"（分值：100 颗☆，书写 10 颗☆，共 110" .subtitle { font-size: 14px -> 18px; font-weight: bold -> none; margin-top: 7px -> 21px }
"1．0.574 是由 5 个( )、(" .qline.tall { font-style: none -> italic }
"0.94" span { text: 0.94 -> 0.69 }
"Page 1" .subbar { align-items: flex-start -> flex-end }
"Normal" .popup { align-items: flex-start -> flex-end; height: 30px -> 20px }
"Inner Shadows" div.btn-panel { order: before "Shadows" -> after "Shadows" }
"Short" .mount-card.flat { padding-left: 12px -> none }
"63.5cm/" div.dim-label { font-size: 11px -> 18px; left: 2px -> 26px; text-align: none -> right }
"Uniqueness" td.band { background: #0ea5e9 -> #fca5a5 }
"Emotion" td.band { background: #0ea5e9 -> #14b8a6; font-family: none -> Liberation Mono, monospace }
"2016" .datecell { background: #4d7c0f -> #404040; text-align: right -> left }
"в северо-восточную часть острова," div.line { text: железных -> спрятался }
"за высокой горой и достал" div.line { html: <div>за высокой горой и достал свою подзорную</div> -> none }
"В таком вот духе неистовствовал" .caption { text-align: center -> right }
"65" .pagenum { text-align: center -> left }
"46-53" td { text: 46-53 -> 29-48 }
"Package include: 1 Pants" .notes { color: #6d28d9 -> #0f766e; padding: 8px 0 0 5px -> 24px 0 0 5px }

- - - -

Action item ▸
Write the material above out once more, exactly as it stands.

Solution ▸
"（分值：100 颗☆，书写 10 颗☆，共 110" .subtitle { font-size: 14px -> 18px; font-weight: bold -> none; margin-top: 7px -> 21px }
"1．0.574 是由 5 个( )、(" .qline.tall { font-style: none -> italic }
"0.94" span { text: 0.94 -> 0.69 }
"Page 1" .subbar { align-items: flex-start -> flex-end }
"Normal" .popup { align-items: flex-start -> flex-end; height: 30px -> 20px }
"Inner Shadows" div.btn-panel { order: before "Shadows" -> after "Shadows" }
"Short" .mount-card.flat { padding-left: 12px -> none }
"63.5cm/" div.dim-label { font-size: 11px -> 18px; left: 2px -> 26px; text-align: none -> right }
"Uniqueness" td.band { background: #0ea5e9 -> #fca5a5 }
"Emotion" td.band { background: #0ea5e9 -> #14b8a6; font-family: none -> Liberation Mono, monospace }
"2016" .datecell { background: #4d7c0f -> #404040; text-align: right -> left }
"в северо-восточную часть острова," div.line { text: железных -> спрятался }
"за высокой горой и достал" div.line { html: <div>за высокой горой и достал свою подзорную</div> -> none }
"В таком вот духе неистовствовал" .caption { text-align: center -> right }
"65" .pagenum { text-align: center -> left }
"46-53" td { text: 46-53 -> 29-48 }
"Package include: 1 Pants" .notes { color: #6d28d9 -> #0f766e; padding: 8px 0 0 5px -> 24px 0 0 5px }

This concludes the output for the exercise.